Download or read book Histories of Dirt written by Stephanie Newell and published by Duke University Press. This book was released on 2019-12-20 with total page 169 pages. Available in PDF, EPUB and Kindle. Book excerpt: In Histories of Dirt Stephanie Newell traces the ways in which urban spaces and urban dwellers come to be regarded as dirty, as exemplified in colonial and postcolonial Lagos. Newell conceives dirt as an interpretive category that facilitates moral, sanitary, economic, and aesthetic evaluations of other cultures under the rubric of uncleanliness. She examines a number of texts ranging from newspaper articles by elite Lagosians to colonial travel writing, public health films, and urban planning to show how understandings of dirt came to structure colonial governance. Seeing Lagosians as sources of contagion and dirt, British colonizers used racist ideologies and discourses of dirt to justify racial segregation and public health policies. Newell also explores possibilities for non-Eurocentric methods for identifying African urbanites’ own values and opinions by foregrounding the voices of contemporary Lagosians through interviews and focus groups in which their responses to public health issues reflect local aesthetic tastes and values. In excavating the shifting role of dirt in structuring social and political life in Lagos, Newell provides new understandings of colonial and postcolonial urban history in West Africa.

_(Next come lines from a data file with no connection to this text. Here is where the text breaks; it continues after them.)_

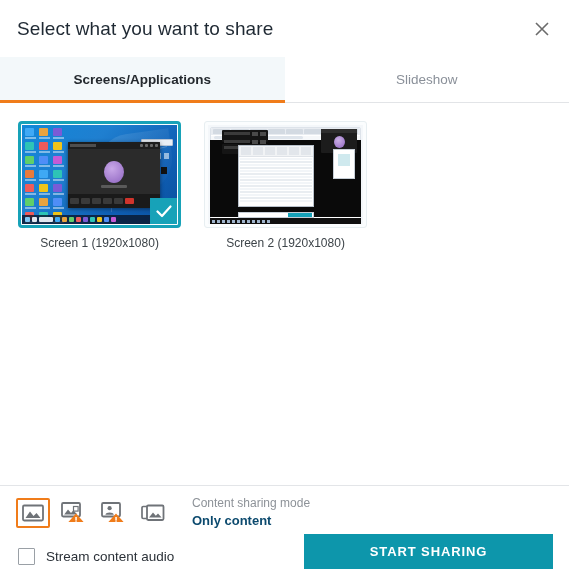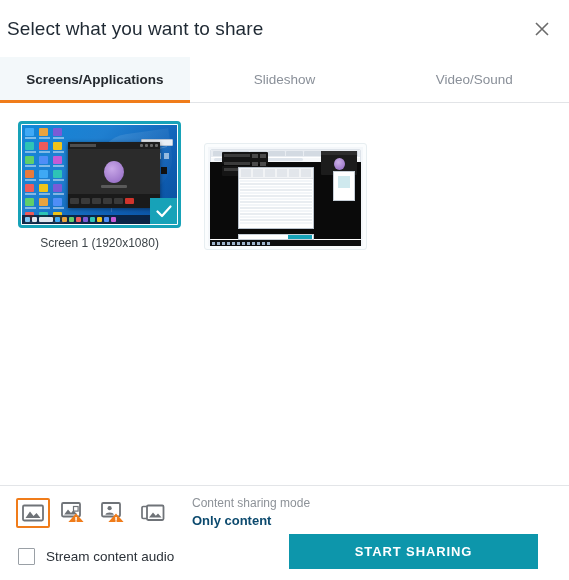--- a/index.html
+++ b/index.html
@@ -22,21 +22,21 @@
   .header {
     position: relative;
     height: 57px;
     flex: 0 0 57px;
     display: flex;
     align-items: center;
   }
   .title {
     font-size: 19px;
     color: #1f2933;
-    padding-left: 7px;
+    padding-left: 17px;
     letter-spacing: 0.1px;
     white-space: nowrap;
   }
   .close-btn {
     position: absolute;
     right: 12px; top: 14px;
     width: 30px; height: 30px;
     display: flex; align-items: center; justify-content: center;
     cursor: pointer;
     color: #6b6b6b;
@@ -306,21 +306,21 @@
     display:flex; align-items:center;
     position:absolute; left:18px; bottom:15px;
     cursor:pointer;
   }
   .chkbox {
     width:17px;height:17px;border:1px solid #9aa0a6;background:#fff;border-radius:1px;
   }
   .chk-label { margin-left:11px; font-size:13.5px; color:#2b3138; white-space:nowrap;}
 
   .start-btn {
-    position:absolute; right:31px; bottom:11px;
+    position:absolute; right:16px; bottom:11px;
     width:249px; height:35px;
     background:#0d96ab;
     color:#ffffff;
     border:none;
     font-size:13px;
     font-weight:bold;
     letter-spacing:0.9px;
     cursor:pointer;
     font-family:"Liberation Sans", sans-serif;
   }
@@ -338,23 +338,20 @@
       </svg>
     </div>
   </div>
 
   <div class="tabs">
     <div class="tab active">
       <span>Screens/Applications</span>
     </div>
     <div class="tab">
       <span>Slideshow</span>
-    </div>
-    <div class="tab">
-      <span>Video/Sound</span>
     </div>
   </div>
 
   <div class="body">
     <div class="thumb-row">
 
       <div class="thumb-cell">
         <div class="thumb-frame selected">
           <div class="thumb-inner">
             <div class="scr1">
@@ -585,20 +582,21 @@
                   <i></i>
                   <i></i>
                   <i></i>
                   <i></i>
                   <i></i>
                   <i></i>
               </div>
             </div>
           </div>
         </div>
+        <div class="thumb-label">Screen 2 (1920x1080)</div>
       </div>
 
 
     </div>
   </div>
 
   <div class="divider"></div>
 
   <div class="footer">
     <div class="mode-row">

Book Caucasus Conflict Culture

Download or read book Caucasus Conflict Culture written by Ketevan Khutsishvili and published by . This book was released on 2013 with total page 296 pages. Available in PDF, EPUB and Kindle. Book excerpt:

Book Violent Becomings

    Book Details:
  • Author : Bjørn Enge Bertelsen
  • Publisher : Berghahn Books
  • Release : 2016-08-01
  • ISBN : 1785332376
  • Pages : 360 pages

Download or read book Violent Becomings written by Bjørn Enge Bertelsen and published by Berghahn Books. This book was released on 2016-08-01 with total page 360 pages. Available in PDF, EPUB and Kindle. Book excerpt: Violent Becomings conceptualizes the Mozambican state not as the bureaucratically ordered polity of the nation-state, but as a continuously emergent and violently challenged mode of ordering. In doing so, this book addresses the question of why colonial and postcolonial state formation has involved violent articulations with so-called ‘traditional’ forms of sociality. The scope and dynamic nature of such violent becomings is explored through an array of contexts that include colonial regimes of forced labor and pacification, liberation war struggles and civil war, the social engineering of the post-independence state, and the popular appropriation of sovereign violence in riots and lynchings.